Stress fractures in the ankle commonly arise from repetitive force or overuse, such as prolonged running, jumping, or high-impact activities. Sudden increases in physical activity intensity or volume, improper training techniques, and inadequate recovery can also contribute to their development. Nonunion may occur due to persistent stress, poor blood supply, or inadequate immobilization.

Risk Factors

  • Participation in high-impact sports or activities that involve repetitive weight-bearing
  • Sudden escalation in activity level without proper conditioning
  • Underlying bone conditions like osteoporosis or osteopenia
  • Poor footwear or biomechanical abnormalities affecting gait
  • Nutritional deficiencies, particularly in calcium or vitamin D
  • Smoking or other factors impairing bone healing

Symptoms

  • Localized pain that worsens with activity and may persist at rest
  • Swelling, tenderness, or bruising around the affected area
  • Difficulty bearing weight on the affected limb
  • Possible deformity or instability in advanced cases

Diagnosis

Diagnosis involves a physical examination to assess pain, swelling, and functional limitations. Imaging studies, such as X-rays, CT scans, or MRI, are used to confirm the fracture and evaluate healing status. Bone scans may be employed to detect areas of impaired healing. Clinical correlation is essential to determine nonunion, as imaging alone may not always be definitive.

Treatment Options

Treatment focuses on promoting healing and addressing the underlying cause. Options may include prolonged immobilization, modified weight-bearing, or surgical intervention (e.g., bone grafting, fixation). Physical therapy is often recommended to restore strength and function. Pain management and addressing risk factors (e.g., optimizing nutrition, correcting biomechanics) are also key components.

Prognosis and Follow-Up

Prognosis depends on the severity of the nonunion and adherence to treatment.
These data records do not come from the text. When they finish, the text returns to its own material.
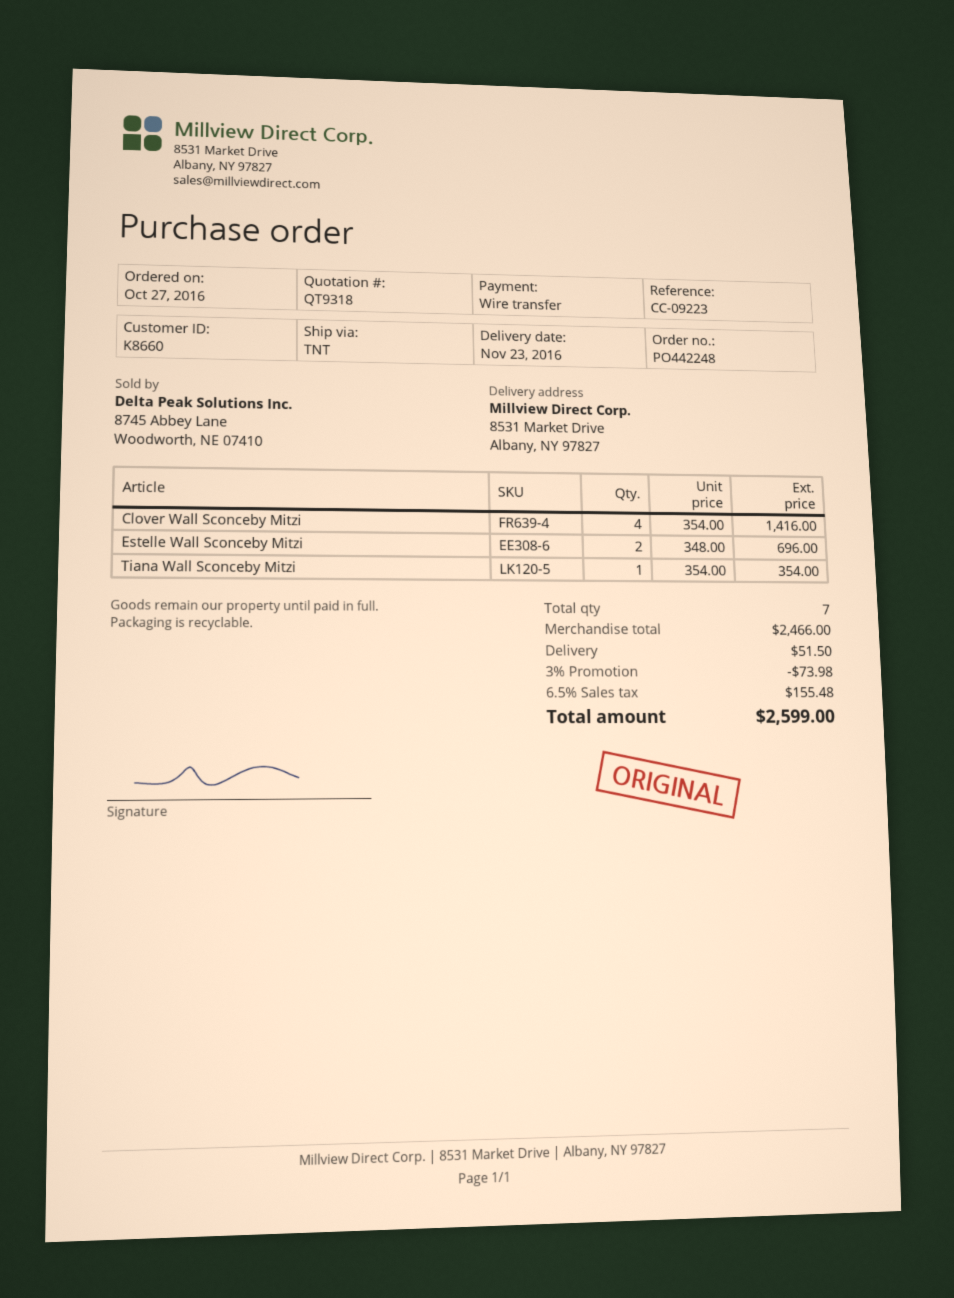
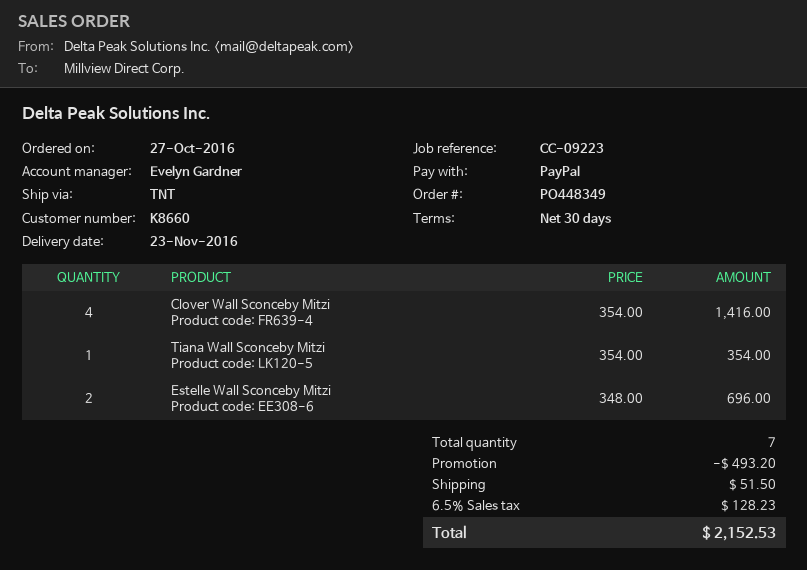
order number: PO442248 -> PO448349
payment method: bank transfer -> PayPal
discount: 73.98 -> 493.20
tax: 6.5% = 155.48 -> 6.5% = 128.23
total: 2599.00 -> 2152.53

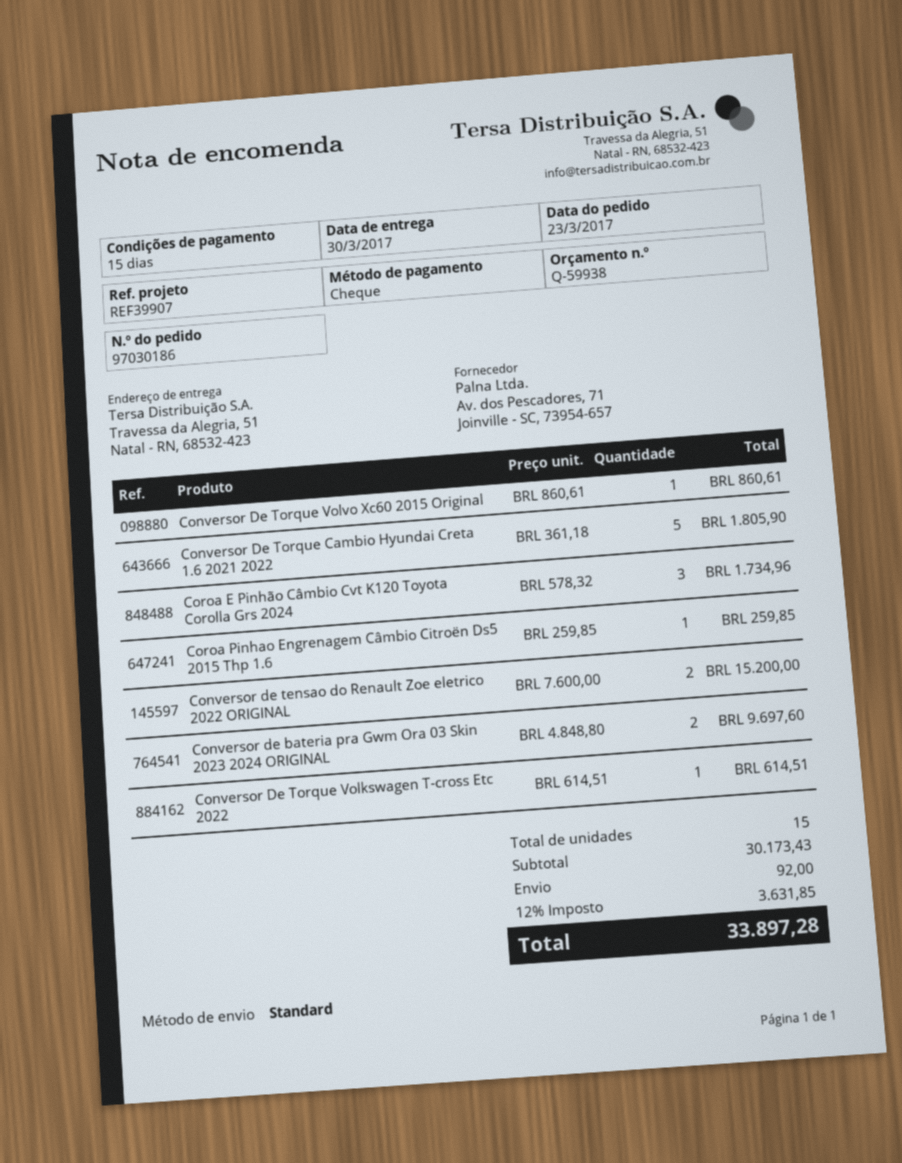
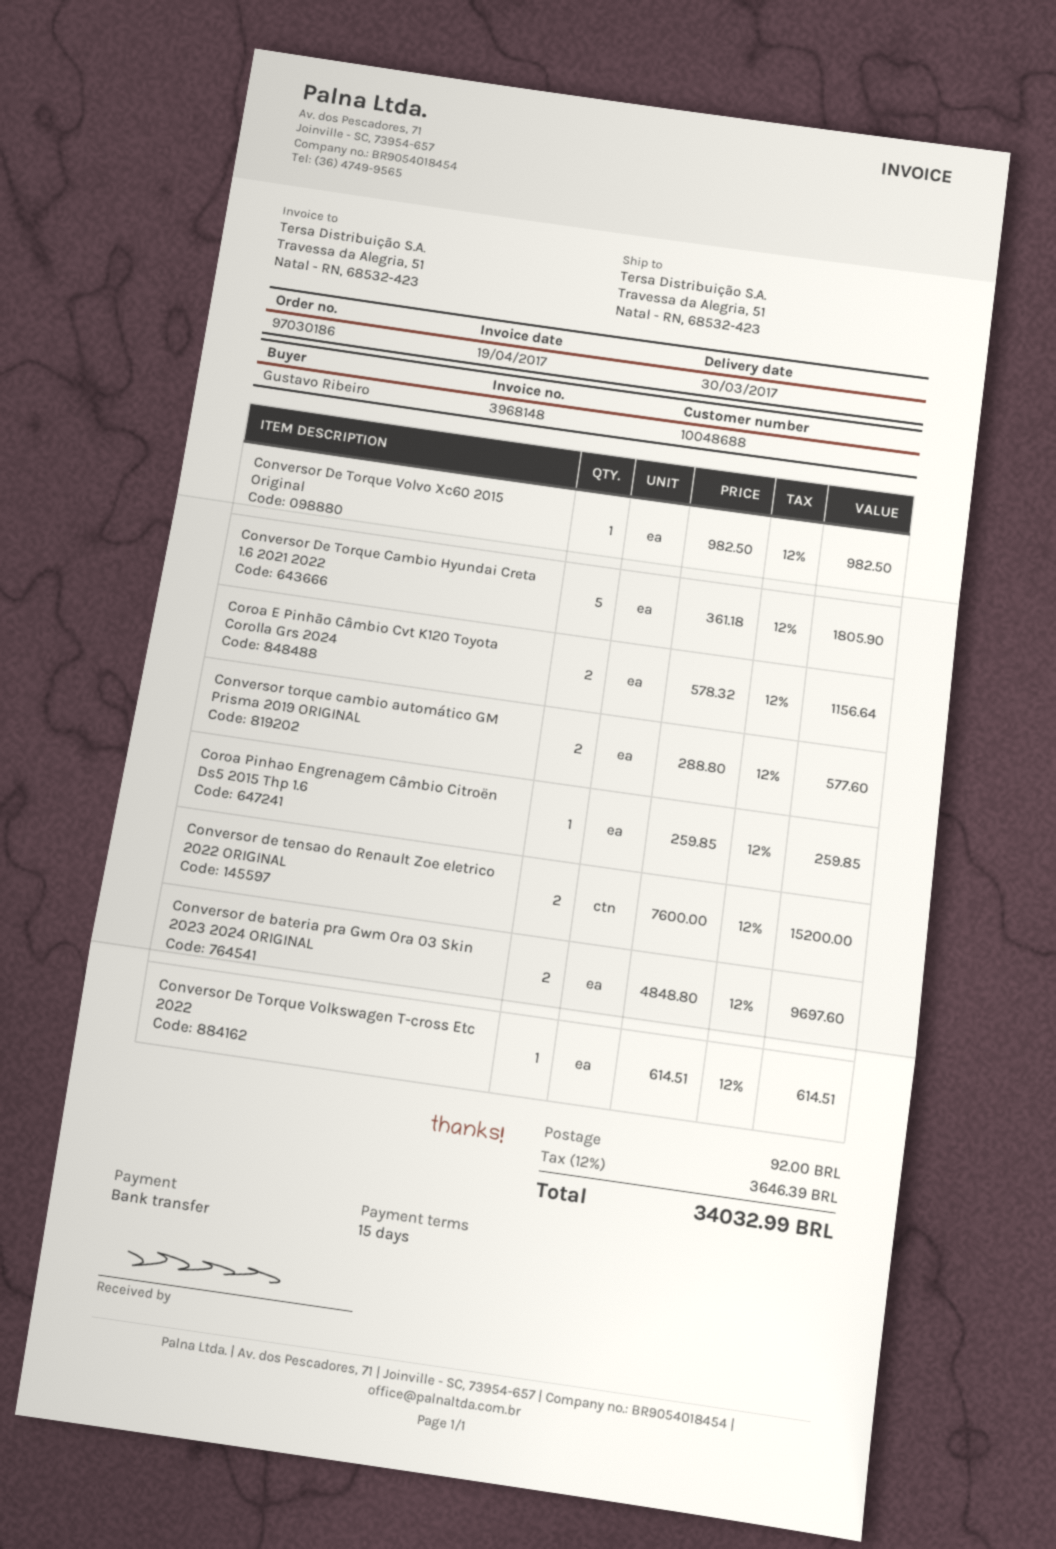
payment method: cheque -> bank transfer
Conversor De Torque Volvo Xc60 2015 Original: 1 x 860.61 = 860.61 -> 1 x 982.50 = 982.50
Coroa E Pinhão Câmbio Cvt K120 Toyota Corolla Grs 2024: 3 x 578.32 = 1734.96 -> 2 x 578.32 = 1156.64
Conversor torque cambio automático GM Prisma 2019 ORIGINAL: none -> 2 x 288.80 = 577.60
tax: 12% = 3631.85 -> 12% = 3646.39
total: 33897.28 -> 34032.99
With appropriate management, many fractures can heal, but recovery may be prolonged. Regular follow-up with imaging and clinical assessments is necessary to monitor progress. Nonunion may require additional interventions if healing does not occur.

Complications

  • Chronic pain or disability
  • Increased risk of complete fracture
  • Surgical complications (e.g., infection, hardware issues)
  • Prolonged recovery or inability to return to prior activity levels

Lifestyle & Prevention

  • Gradually increase activity intensity to avoid overuse
  • Wear appropriate footwear and use proper form during exercise
  • Maintain adequate nutrition, especially calcium and vitamin D intake
  • Address underlying bone conditions or biomechanical issues
  • Allow sufficient rest and recovery between activities

When to Seek Professional Help

Seek care if pain persists or worsens despite rest, if swelling or bruising increases, or if weight-bearing becomes difficult. Prompt evaluation is important if there is suspicion of nonunion or if symptoms do not improve with initial treatment.

Tips for Medical Coders

This code (M84.373K) is used for a subsequent encounter for a stress fracture of the unspecified ankle with nonunion. Documentation should clearly indicate the fracture's status (nonunion) and that this is a follow-up visit. Ensure the encounter is not the initial treatment or a routine healing phase. Verify that the ankle site is unspecified and that the fracture is a stress fracture, not another type of injury.